Cited more than one hundred times by name in the complaints, Mark Zuckerberg was portrayed as a rule-breaking founder who achieved success through bullying and deception. “If you stepped into Facebook’s turf or resisted pressure to sell, Zuckerberg would go into ‘destroy mode’ subjecting your business to the ‘wrath of Mark,’” the attorneys general wrote, quoting from emails by competitors and investors. The chief executive was so afraid of losing out to rivals that he “sought to extinguish or impede, rather than outperform or out-innovate, any competitive threat.” He spied on competitors, and he broke commitments to the founders of Instagram and WhatsApp soon after the start-ups were acquired, the states’ complaint further alleged.

At Zuckerberg’s side throughout was Sheryl Sandberg, the former Google executive who converted his technology into a profit powerhouse using an innovative and pernicious advertising business that was “surveilling” users for personal data.
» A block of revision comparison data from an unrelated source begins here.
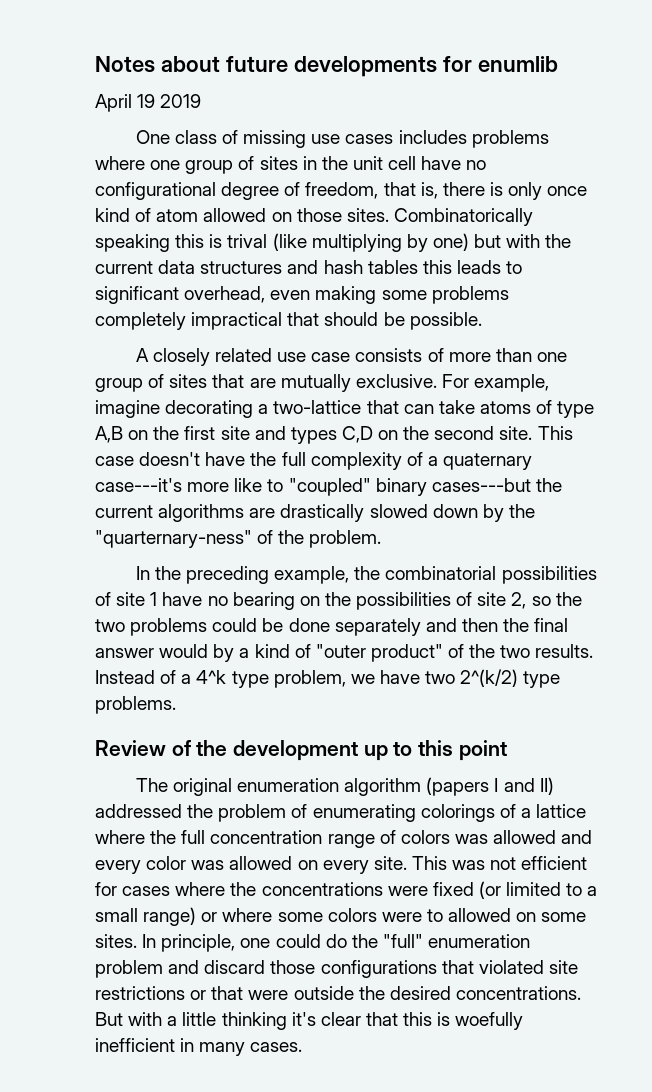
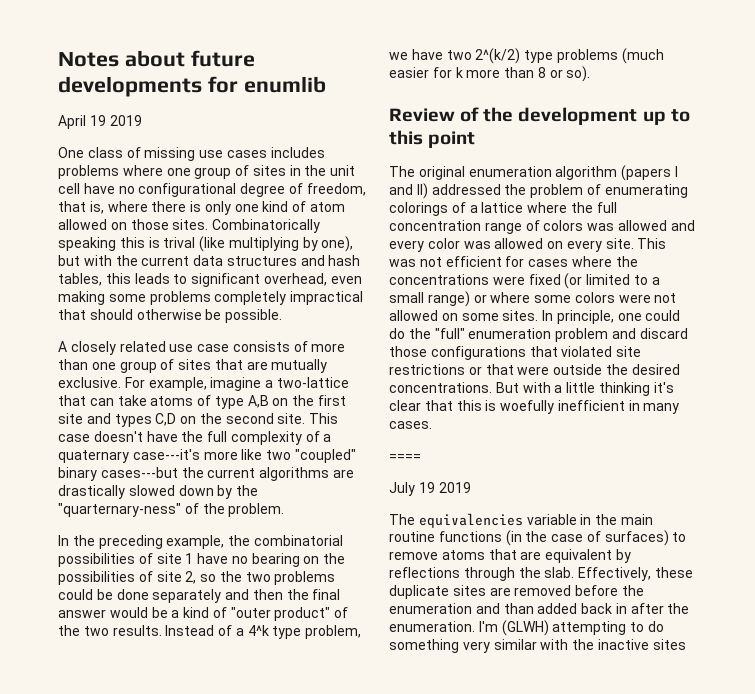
(438, 190) none -> [107,201,148,212] where
[547,186,588,196] once -> [234,204,259,212] one
[432,233,469,251] one) -> [321,236,354,252] one),
[367,260,418,274] tables -> [58,273,102,286] tables,
(379, 319) none -> [136,309,202,320] otherwise
[165,400,254,418] decorating -> (262, 384) none
[267,479,284,492] to -> [266,450,292,460] two
[213,644,235,662] by -> [151,607,168,618] be
[95,696,176,714] problems. -> [556,48,664,64] [389,66,591,82] problems (much easier for k more than 8 or so).
[426,909,443,922] to -> [654,293,677,303] not
(303, 1047) none -> [389,454,421,461] [389,482,471,496] [389,513,653,528] [389,530,687,546] [389,549,631,563] [389,567,693,581] [389,585,644,599] [389,603,690,614] [389,620,664,636] [389,639,686,653] // ==== // July 19 2019 // The equivalencies variable in the main routine functions (in the case of surfaces) to remove atoms that are equivalent by reflections through the slab. Effectively, these duplicate sites are removed before the enumeration and than added back in after the enumeration. I'm (GLWH) attempting to do something very similar with the inactive sites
Facebook’s ad business was predicated on a dangerous feedback loop: the more time users spent on the site, the more data Facebook mined. The lure was free access to the service, but consumers bore steep costs in other ways. “Users do not pay a cash price to use Facebook. Instead, users exchange their time, attention, and personal data for access to Facebook’s services,” the states’ complaint asserted.
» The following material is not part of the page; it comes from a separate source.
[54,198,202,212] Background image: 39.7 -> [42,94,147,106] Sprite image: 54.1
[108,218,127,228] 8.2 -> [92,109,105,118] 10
It was a growth-at-any-cost business strategy, and Sandberg was the industry’s best at scaling the model. Intensely organized, analytical, hardworking, and with superior interpersonal skills, she was the perfect foil for Zuckerberg. She oversaw all the departments that didn’t interest him—policy and communication, legal, human resources, and revenue creation. Drawing on years of public speaking training, and on political consultants to curate her public persona, she was the palatable face of Facebook to investors and the public, distracting attention from the core problem.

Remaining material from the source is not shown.